**What you have to do**
Pictures do not belong in the output. Reproduce exactly the lines from the start of the records through the line with "tax: 4.33 -> 4.78".

**The records**
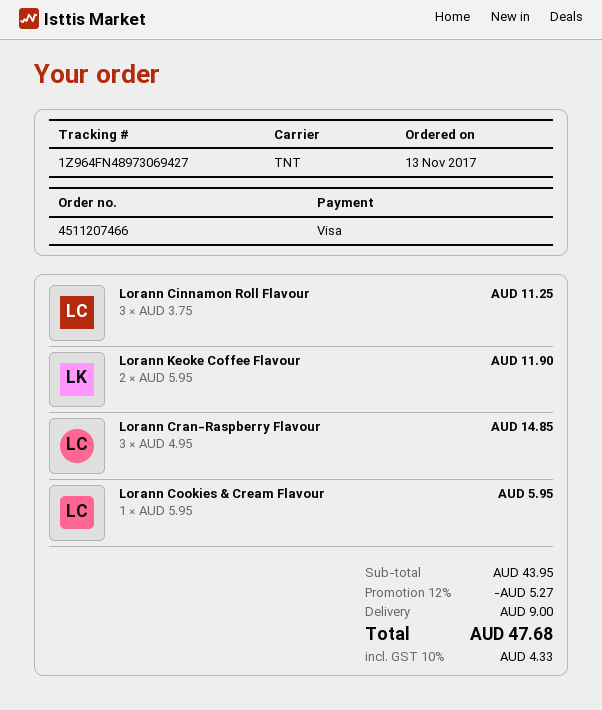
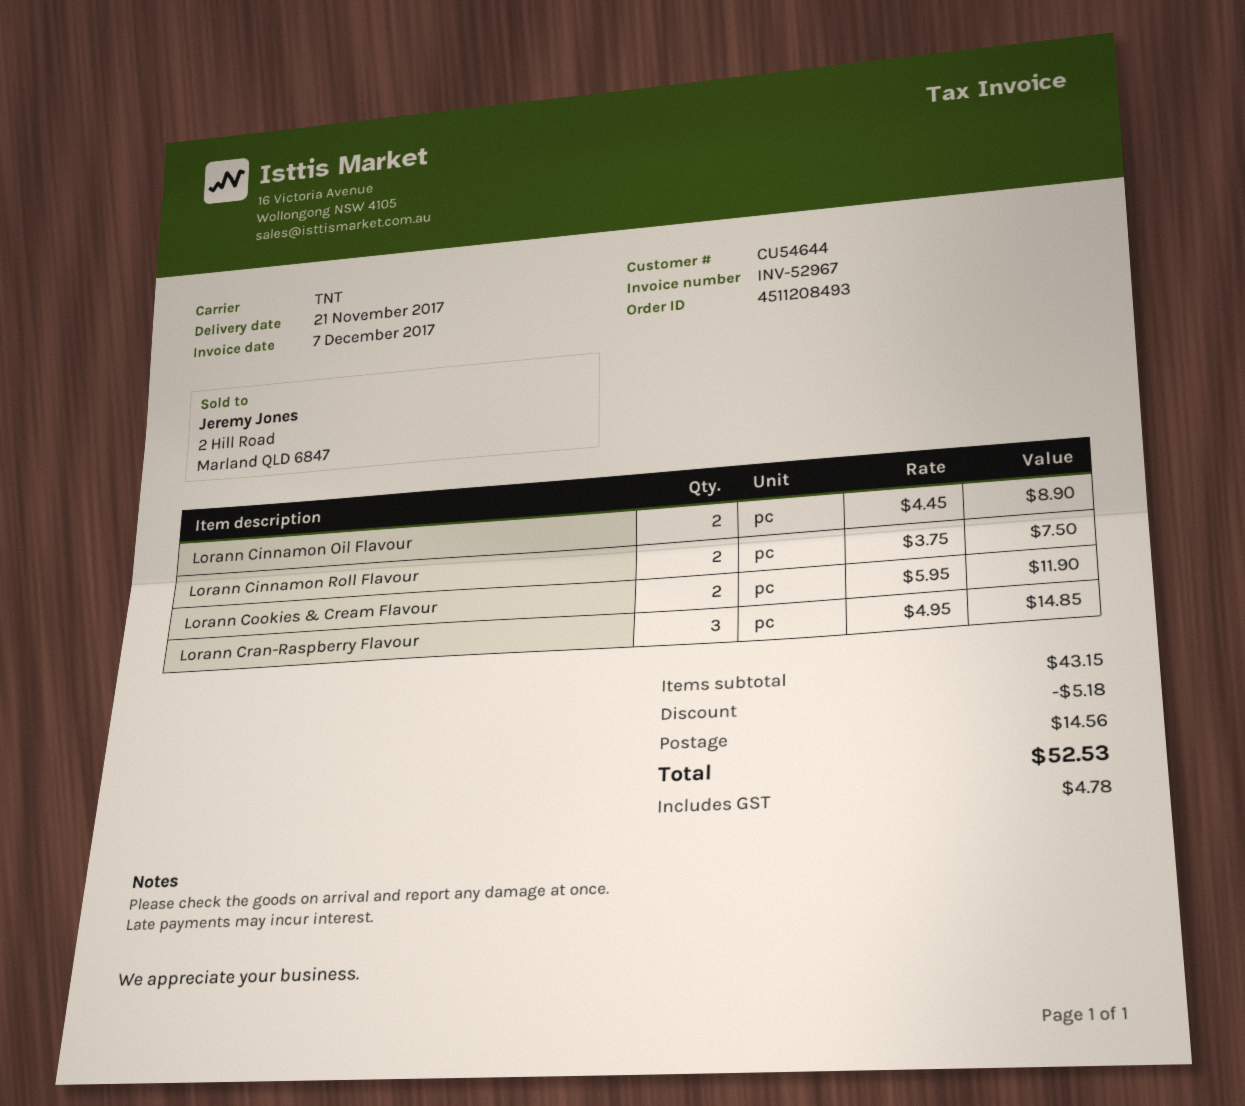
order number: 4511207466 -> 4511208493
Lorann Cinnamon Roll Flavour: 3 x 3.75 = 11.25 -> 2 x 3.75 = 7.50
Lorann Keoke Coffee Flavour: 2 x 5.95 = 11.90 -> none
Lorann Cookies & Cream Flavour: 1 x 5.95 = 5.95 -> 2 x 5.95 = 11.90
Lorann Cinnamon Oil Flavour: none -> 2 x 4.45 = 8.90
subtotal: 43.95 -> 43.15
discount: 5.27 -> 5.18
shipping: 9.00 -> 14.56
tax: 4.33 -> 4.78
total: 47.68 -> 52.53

**Task result**
order number: 4511207466 -> 4511208493
Lorann Cinnamon Roll Flavour: 3 x 3.75 = 11.25 -> 2 x 3.75 = 7.50
Lorann Keoke Coffee Flavour: 2 x 5.95 = 11.90 -> none
Lorann Cookies & Cream Flavour: 1 x 5.95 = 5.95 -> 2 x 5.95 = 11.90
Lorann Cinnamon Oil Flavour: none -> 2 x 4.45 = 8.90
subtotal: 43.95 -> 43.15
discount: 5.27 -> 5.18
shipping: 9.00 -> 14.56
tax: 4.33 -> 4.78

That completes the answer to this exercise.